Keyboard shortcuts

Press or to navigate between chapters

Press S or / to search in the book

Press ? to show this help

Press Esc to hide this help

Concurrent Processing

Process multiple items in parallel with controlled concurrency. It's easier than you think.

The Problem

You have a list of URLs to fetch. Sequential is slow:

// Takes 10 seconds for 10 URLs (1 second each)
for (const url of urls) {
  await fetch(url);
}

Promise.all is fast but dangerous:

// Starts 1000 requests at once - might crash
await Promise.all(urls.map(url => fetch(url)));

The Solution

proc gives you controlled concurrency:

import { enumerate } from "jsr:@j50n/proc@0.23.3";

// Defaults to CPU count (usually 4-8)
const results = await enumerate(urls)
  .concurrentMap(async (url) => {
    return await fetch(url);
  })
  .collect();

// Or specify a limit
const results = await enumerate(urls)
  .concurrentMap(async (url) => {
    return await fetch(url);
  }, { concurrency: 5 })
  .collect();

Fast, but won't overwhelm your system.

Understanding JavaScript Concurrency

Important: JavaScript concurrency is not parallelism. You're running on a single thread.

What This Means

When you use concurrentMap or concurrentUnorderedMap, you're not creating threads or workers. You're managing multiple async operations on one thread. The JavaScript event loop switches between them when they're waiting.

This works great for:

  • Network requests - While waiting for a response, other operations run
  • File I/O - While waiting for disk reads/writes, other operations run
  • Process execution - While a child process runs, other operations continue
  • Database queries - While waiting for results, other operations run

This does NOT work for:

  • CPU-intensive calculations - Pure JavaScript math, parsing, etc. blocks everything
  • Synchronous operations - Anything that doesn't await blocks the thread
  • Heavy computation - You still only have one CPU core's worth of processing power

Example: What Works

// ✅ Good: I/O-bound operations run concurrently
const results = await enumerate(urls)
  .concurrentUnorderedMap(async (url) => {
    // While waiting for fetch, other URLs are being fetched
    const response = await fetch(url);
    return response.json();
  })
  .collect();
// This is genuinely faster - 10 URLs in ~1 second instead of ~10 seconds

Example: What Doesn't Work

// ❌ Bad: CPU-bound operations don't benefit
const results = await enumerate(numbers)
  .concurrentUnorderedMap(async (n) => {
    // This blocks the thread - no other operations can run
    let result = 0;
    for (let i = 0; i < 1000000; i++) {
      result += Math.sqrt(n * i);
    }
    return result;
  })
  .collect();
// This is NOT faster - still uses one CPU core sequentially

Why It Still Matters

Even though it's not true parallelism, concurrency is incredibly useful:

  1. I/O operations dominate - Most real-world tasks are waiting for network/disk
  2. Child processes run in parallel - When you run() a command, it uses a separate process
  3. Better resource utilization - Keep the CPU busy while waiting for I/O
  4. Simpler than threads - No race conditions, no locks, no shared memory issues

When You Need True Parallelism

If you need to parallelize CPU-intensive JavaScript code, use:

  • Web Workers (in browsers)
  • Worker Threads (in Node.js/Deno)
  • Child processes with run() - each process gets its own CPU

But for most tasks (fetching URLs, processing files, running commands), JavaScript's concurrency model is perfect.

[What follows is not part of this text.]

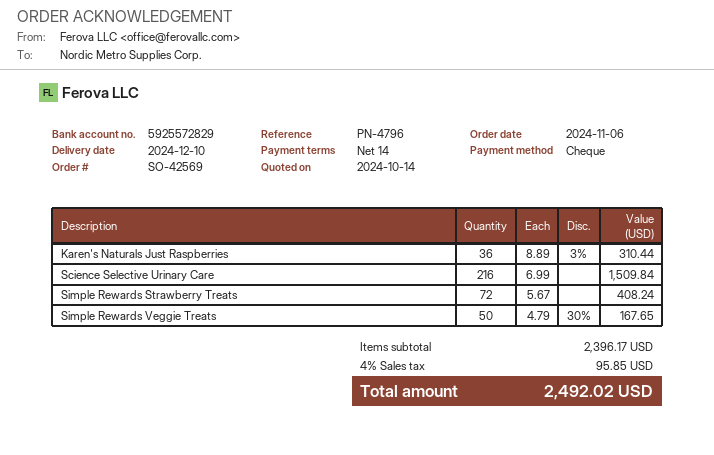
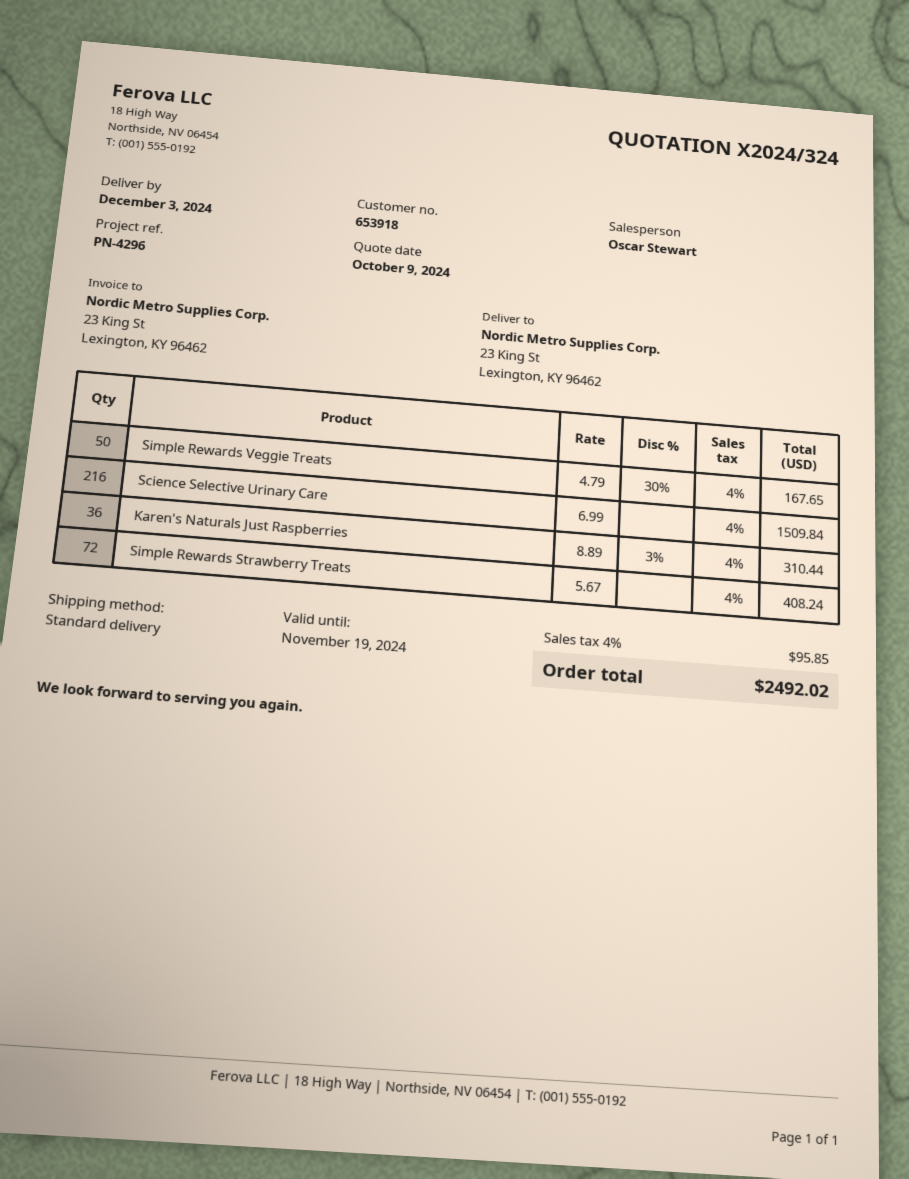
quote date: 2024-10-14 -> 2024-10-09
delivery date: 2024-12-10 -> 2024-12-03
reference: PN-4796 -> PN-4296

When to Use Concurrent Processing

Use concurrentUnorderedMap() (recommended default) when:

  • Order doesn't matter - you want maximum speed
  • Processing independent tasks where results can arrive in any order
  • You'll sort or aggregate results anyway
  • This is usually what you want - it keeps all workers busy and delivers results as they complete
  • Example: Downloading files, processing logs, fetching data you'll aggregate

Use concurrentMap() when:

  • You must have results in the same order as input
  • Be aware: can bottleneck on the slowest item in each batch
  • If work isn't balanced, faster items wait for slower ones
  • Example: Fetching user profiles where display order must match input order

Use sequential processing when:

  • Tasks depend on each other
  • You must respect strict rate limits
  • Order is critical and tasks are fast
  • Example: Database transactions that must happen in sequence

Choose concurrency level based on:

  • I/O-bound tasks (network, disk): Start with 5-10, increase if you have bandwidth (see "Understanding JavaScript Concurrency" above)
  • CPU-bound tasks: Won't benefit from concurrency - use Worker Threads or child processes instead
  • Rate-limited APIs: Match the rate limit (e.g., 10 requests/second = concurrency 1 with 100ms delays)
  • Memory constraints: Lower concurrency if processing large data per task

Process items concurrently, return results as they complete (fastest):

// Defaults to CPU count
const results = await enumerate([1, 2, 3, 4, 5])
  .concurrentUnorderedMap(async (n) => {
    await sleep(Math.random() * 1000);
    return n * 2;
  })
  .collect();
// [6, 2, 10, 4, 8] - order varies, but all workers stay busy

Why it's faster: Results are delivered as soon as they're ready. If item 3 finishes before item 1, you get item 3 immediately. No waiting for slower items.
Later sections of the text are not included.